Reinstall it with "pacman -S <package>" or "pacman -S --asdeps <package>", depending on whether it was explicitely installed or not
Read the warnings that now show the package-shipped permissions for the affected path(s)
Fix the affected paths' permissions
There is no need for step one or the second half of step two. Reinstalling a package with `pacman -S <pkgname>` will not change the install reason.
Is there a better way to find out a path's package-shipped permissions...

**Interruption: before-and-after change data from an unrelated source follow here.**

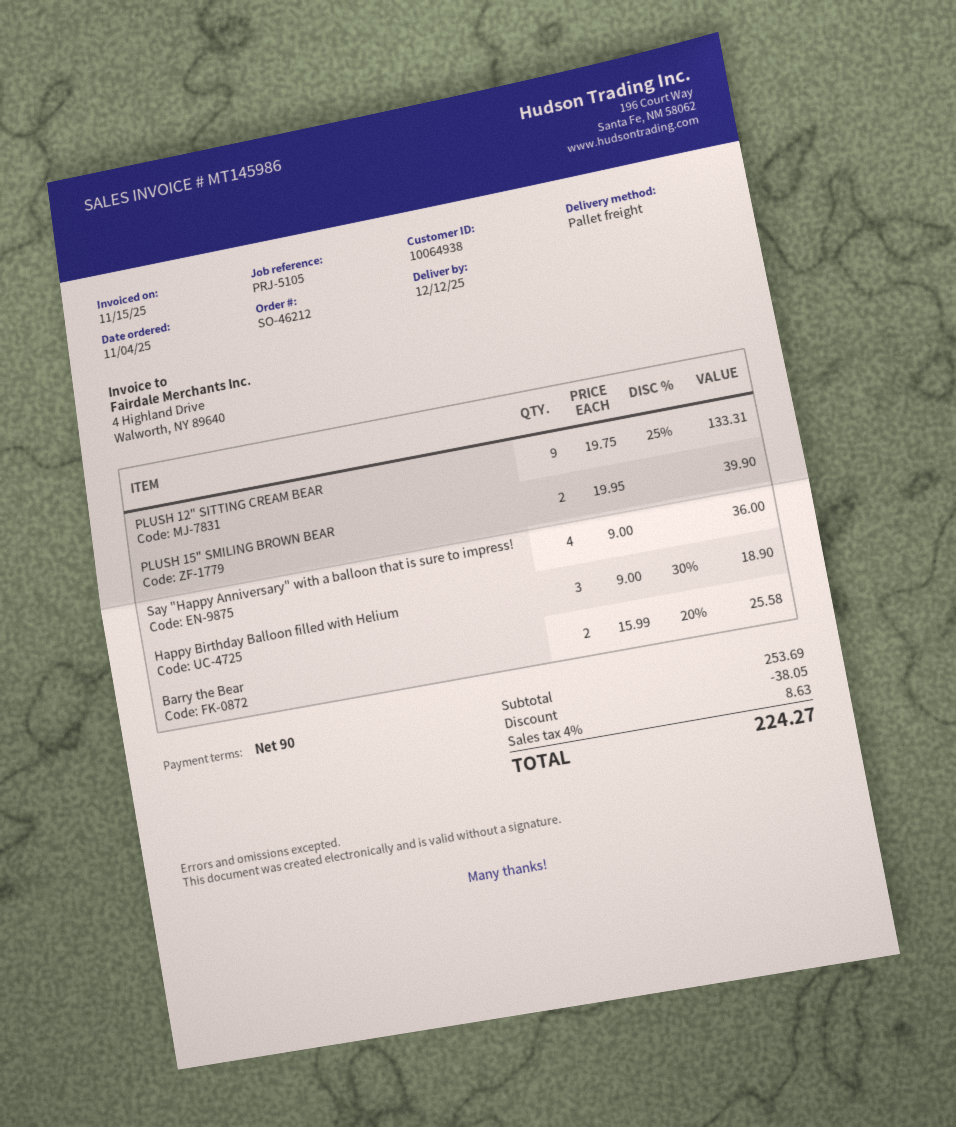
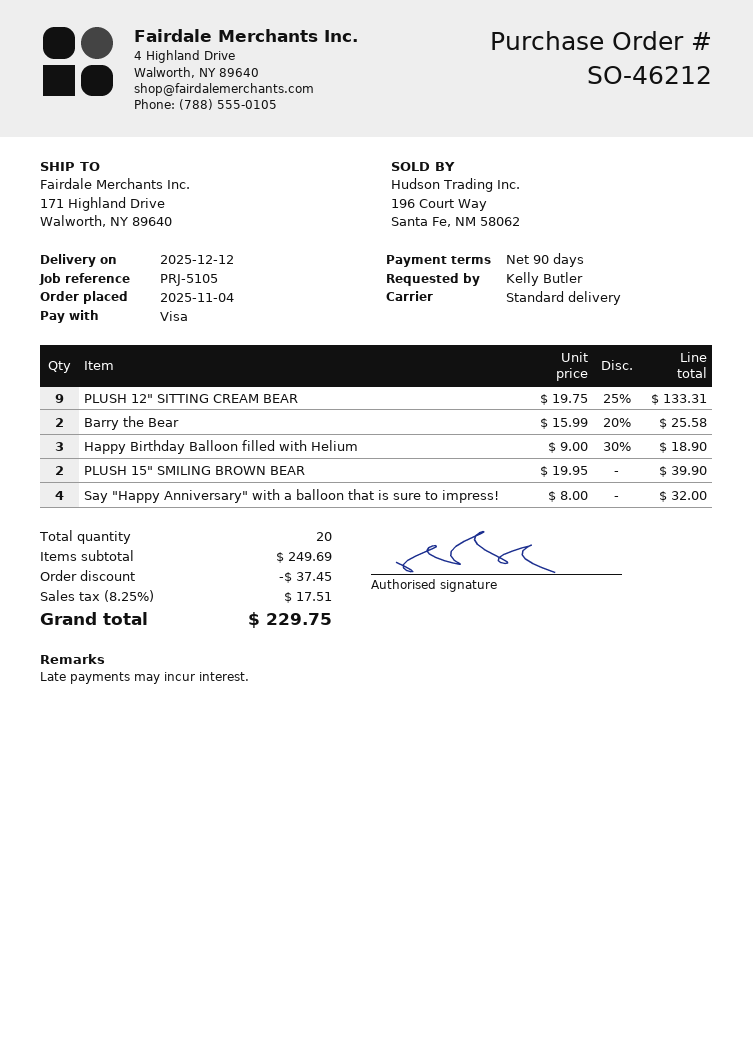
shipping method: pallet freight -> standard
Say "Happy Anniversary" with a balloon that is sure to impress!: 4 x 9.00 = 36.00 -> 4 x 8.00 = 32.00
subtotal: 253.69 -> 249.69
discount: 38.05 -> 37.45
tax: 4% = 8.63 -> 8.25% = 17.51
total: 224.27 -> 229.75

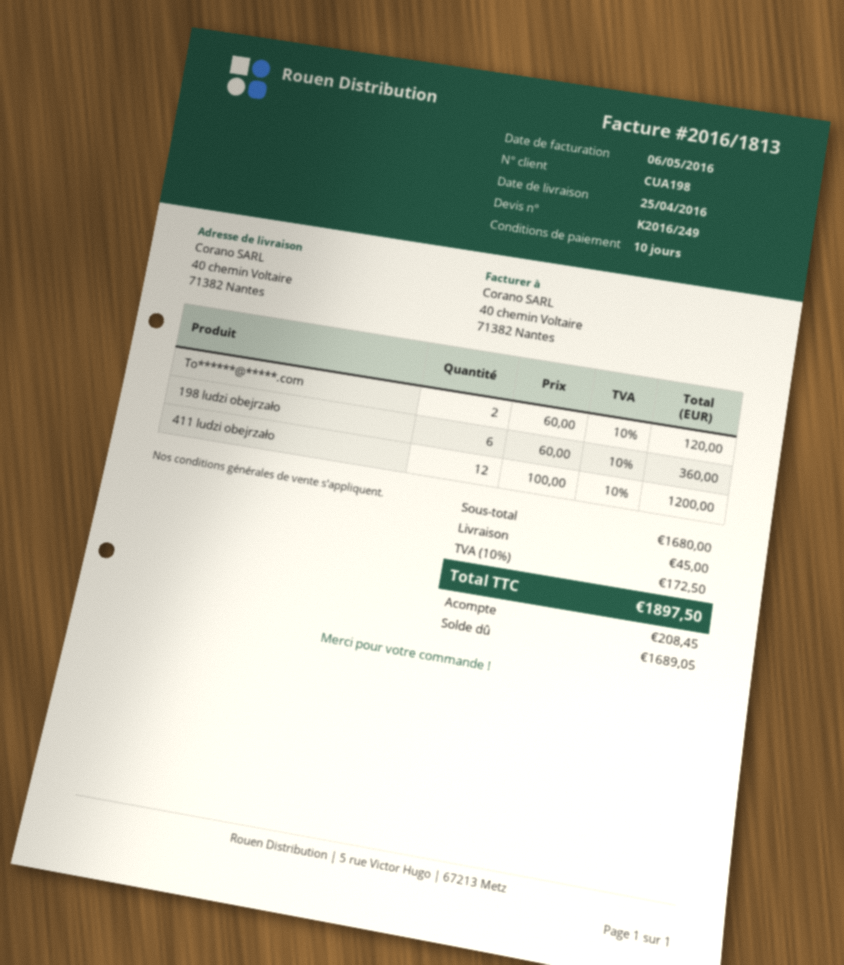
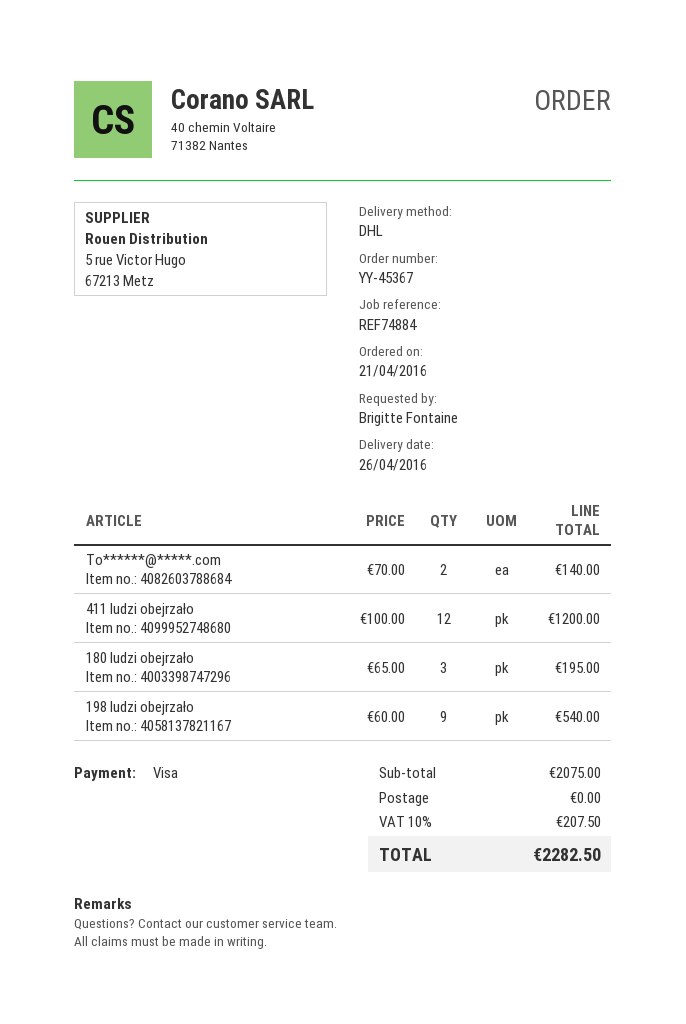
delivery date: 2016-04-25 -> 2016-04-26
To******@*****.com: 2 x 60.00 = 120.00 -> 2 x 70.00 = 140.00
198 ludzi obejrzało: 6 x 60.00 = 360.00 -> 9 x 60.00 = 540.00
180 ludzi obejrzało: none -> 3 x 65.00 = 195.00
subtotal: 1680.00 -> 2075.00
shipping: 45.00 -> 0.00
tax: 10% = 172.50 -> 10% = 207.50
total: 1897.50 -> 2282.50

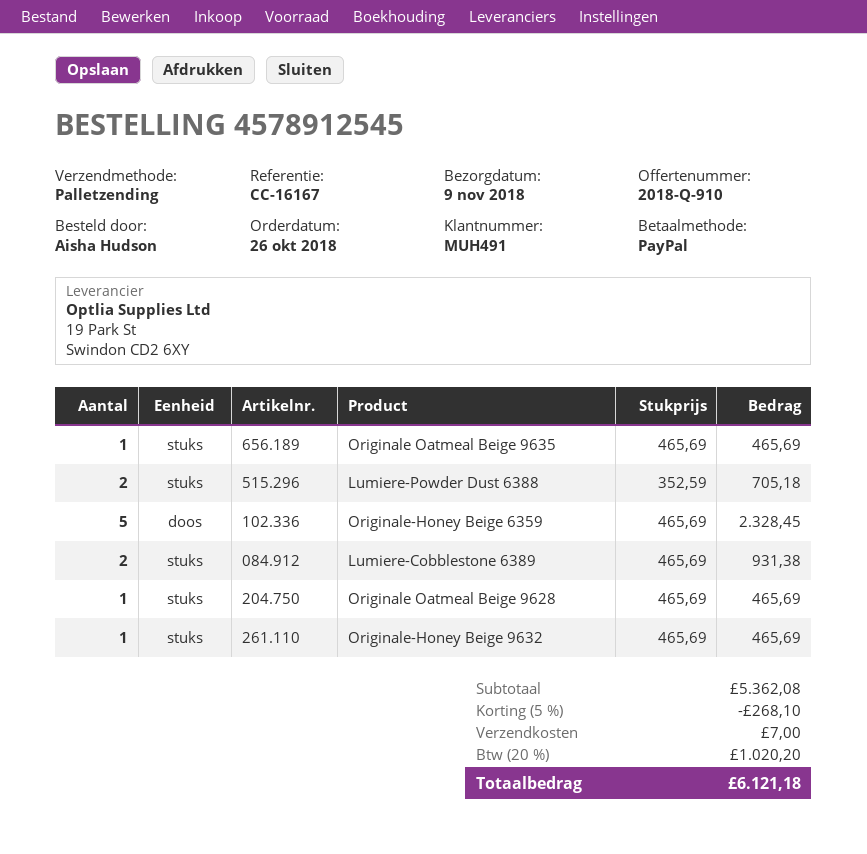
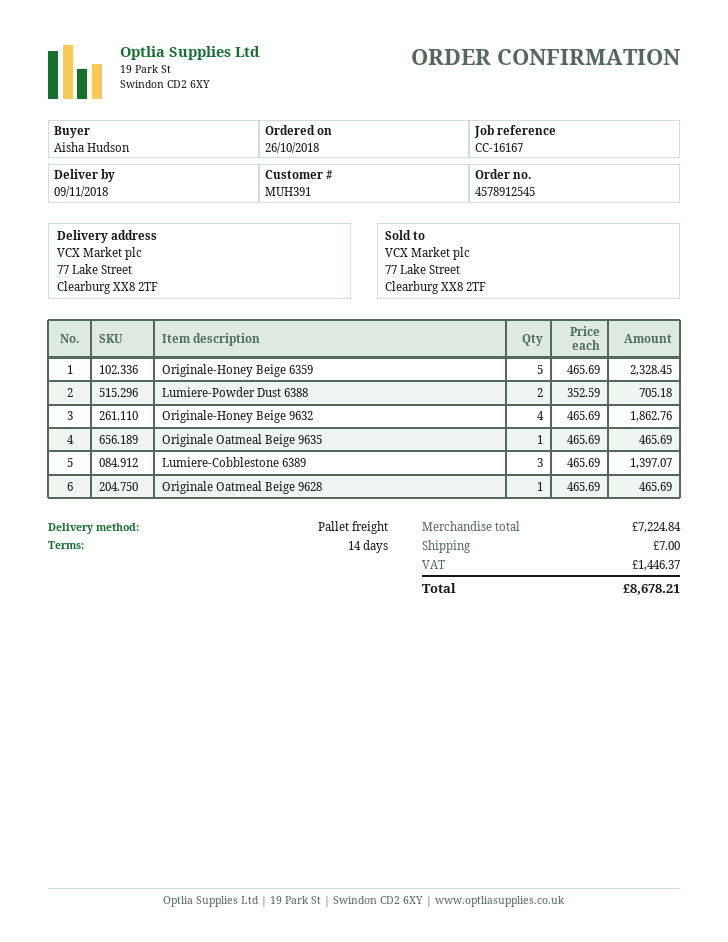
customer number: MUH491 -> MUH391
Lumiere-Cobblestone 6389: 2 x 465.69 = 931.38 -> 3 x 465.69 = 1397.07
Originale-Honey Beige 9632: 1 x 465.69 = 465.69 -> 4 x 465.69 = 1862.76
subtotal: 5362.08 -> 7224.84
discount: 5% = 268.10 -> none
tax: 1020.20 -> 1446.37
total: 6121.18 -> 8678.21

$ bsdtar tzvf /var/cache/pacman/pkg/audit-2.8.5-6-x86_64.pkg.tar.xz var/log/audit
drwx------ 0 root root 0 Oct 27 02:09 var/log/audit/
...or even better yet, find out the package-shipped permissions of all paths that do not have these permissions?
Grep the log as JWR suggested.
Keep in mind that most such mismatches can simply be ignored, but if you really do want to fix them all in one go:
sed -n '/permissions differ/ {s/.* on //;h;n;s/.*age:/chmod/;G;s/\n/ /p; }' /var/log/pacman.log > fixem
chmod 0755 fixem
sudo ./fixem
Last edited by Trilby (2019-11-17 03:39:55)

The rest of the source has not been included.